■ **WORK ITEM**
Search each line below for "background", then return the lines where it appears.

■ **Web page edit records**

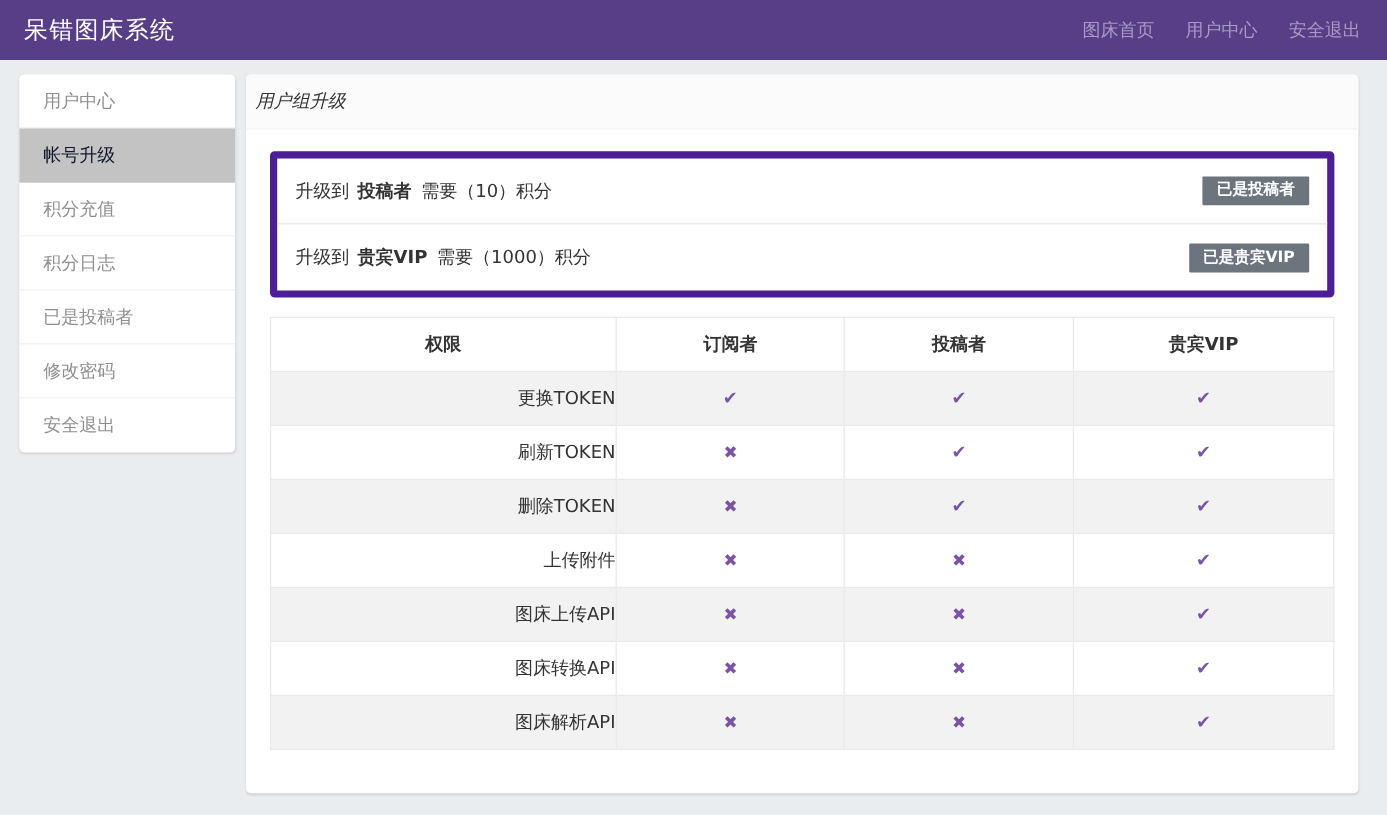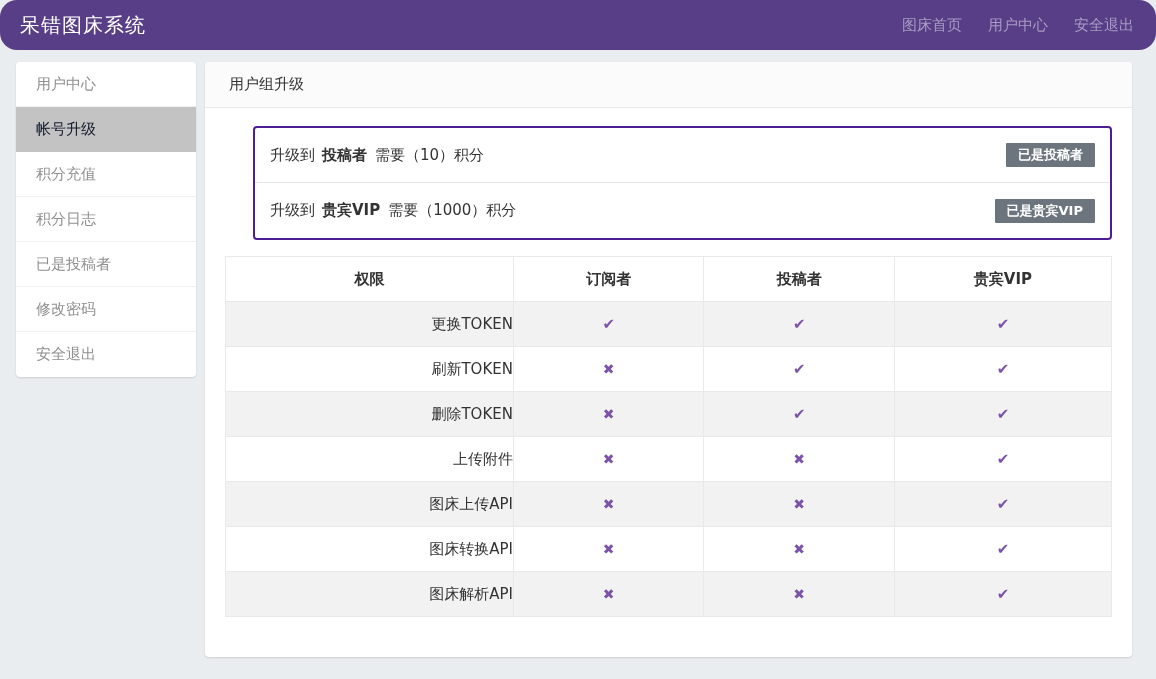--- a/index.html
+++ b/index.html
@@ -14,7 +14,6 @@
     height:50px; background:#583e86;
     display:flex; align-items:center; justify-content:space-between;
     padding:0 22px 0 20px;
-    border-radius:17px;
   }
   .brand { color:#ffffff; font-size:20px; letter-spacing:1px; }
   .topnav { display:flex; gap:26px;margin-left:30px; }

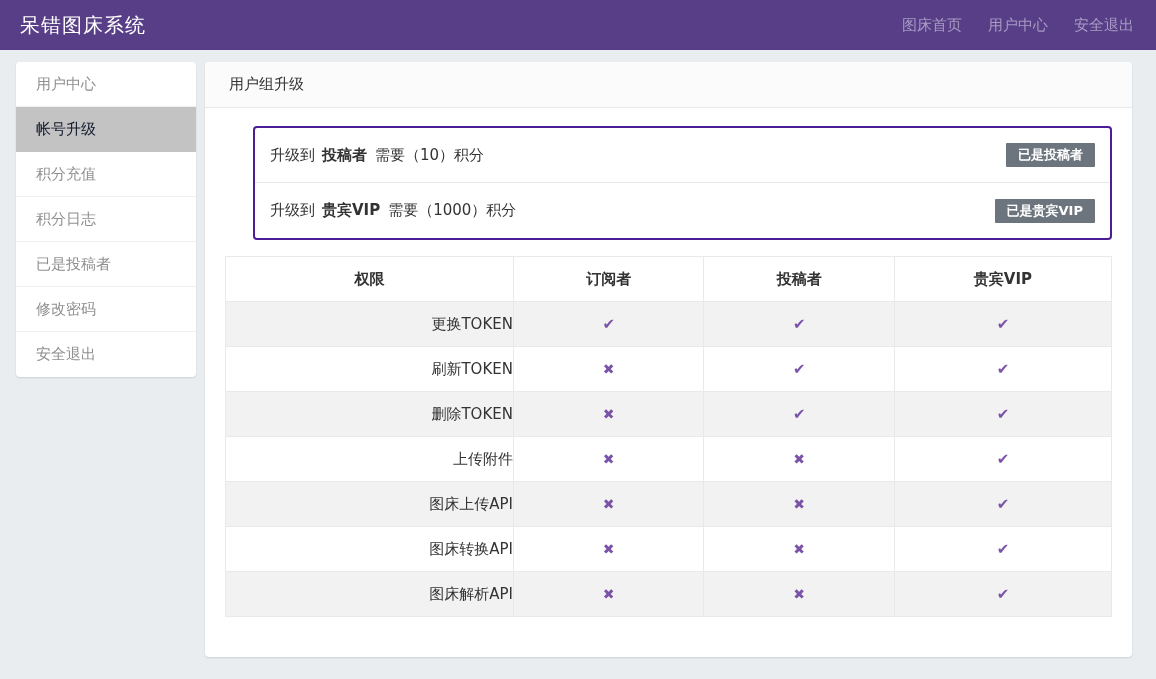--- a/index.html
+++ b/index.html
@@ -37,9 +37,9 @@
     box-shadow:0 1px 2px rgba(0,0,0,.12); min-height:595px;
   }
   .panel-header {
-    height:46px; line-height:45px; padding-left:24px;
+    height:46px; line-height:45px; padding-left:8px;
     font-size:15px; color:#333333; background:#fbfbfb;
-    border-bottom:1px solid #e8e8e8; border-radius:4px 4px 0 0;
+    border-bottom:1px solid #e8e8e8; border-radius:4px 4px 0 0;font-style:italic;
   }
   .panel-body { padding:18px 20px 36px 20px; }
   

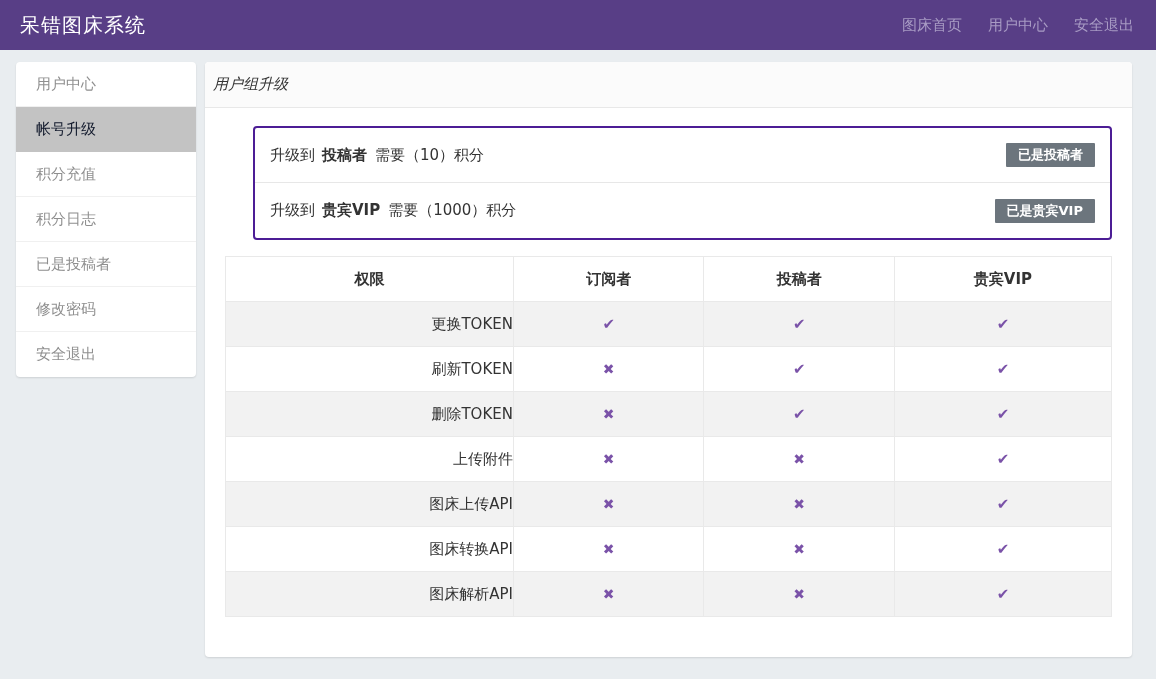--- a/index.html
+++ b/index.html
@@ -43,7 +43,7 @@
   }
   .panel-body { padding:18px 20px 36px 20px; }
   
-  .upgrade-box { border:2px solid #4c1d95; border-radius:4px; margin-bottom:16px;margin-left:28px; }
+  .upgrade-box { border:6px solid #4c1d95; border-radius:4px; margin-bottom:16px; }
   .upgrade-row {
     height:55px; display:flex; align-items:center;
     padding:0 15px; border-bottom:1px solid #e7e7e7;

■ **SOLUTION TO THIS EXERCISE**
     height:50px; background:#583e86;
     font-size:15px; color:#333333; background:#fbfbfb;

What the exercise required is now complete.